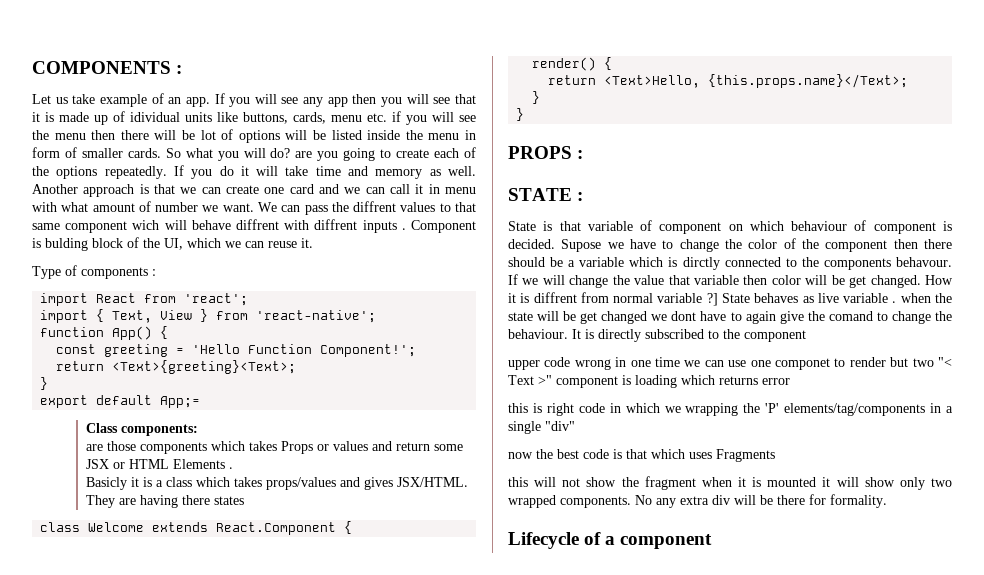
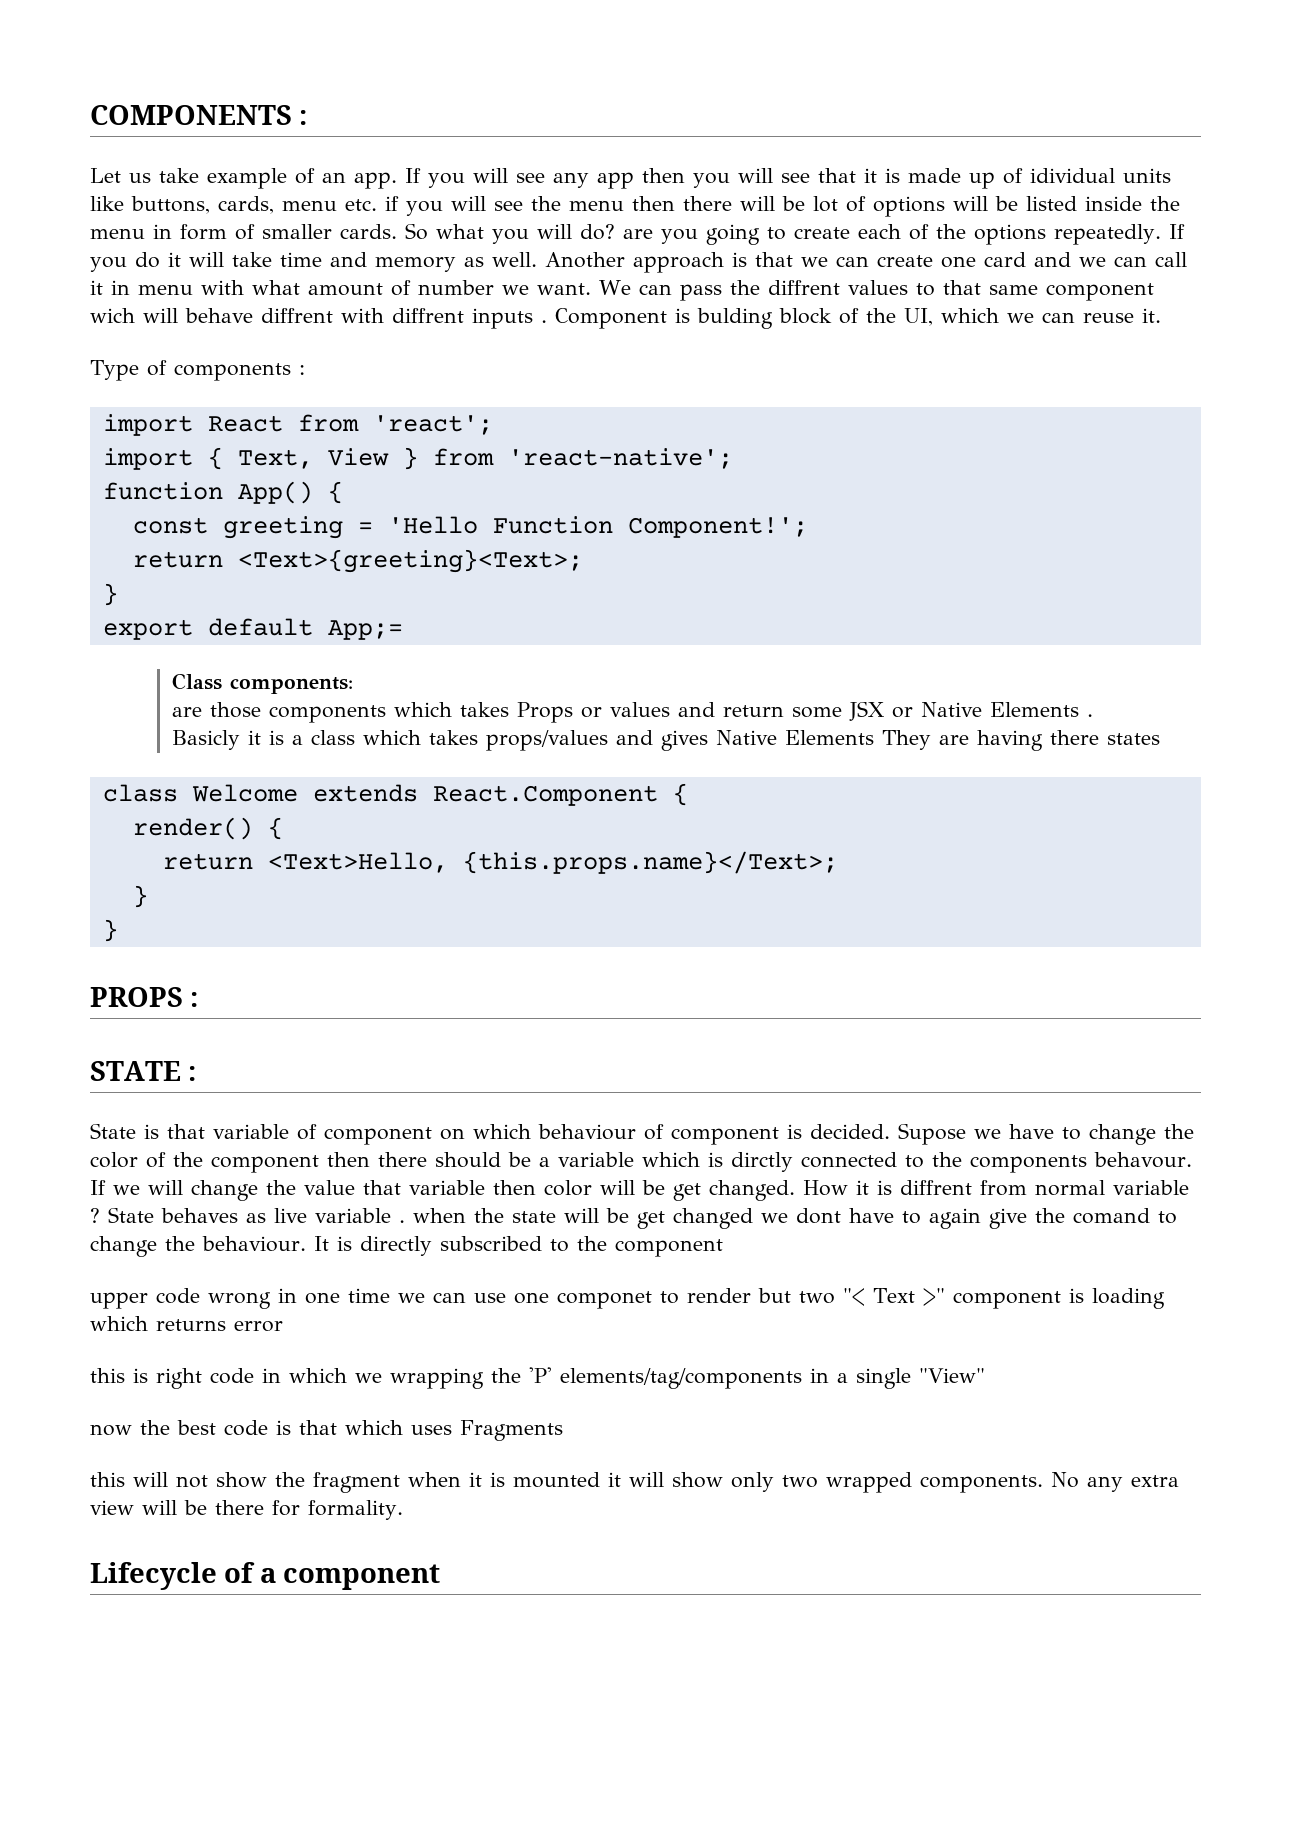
[128,459,169,469] HTML -> [920,702,982,717] Native
[396,477,468,487] JSX/HTML. -> [715,730,874,745] Native Elements
[706,293,718,306] ?] -> [90,1208,100,1223] ?
[545,421,575,431] "div" -> [919,1368,985,1383] "View"
[712,495,730,505] div -> [90,1500,134,1515] view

Exercise prompt: Which lines in the records above hold the string "Native"? Copy each of them.

Your response:
[128,459,169,469] HTML -> [920,702,982,717] Native
[396,477,468,487] JSX/HTML. -> [715,730,874,745] Native Elements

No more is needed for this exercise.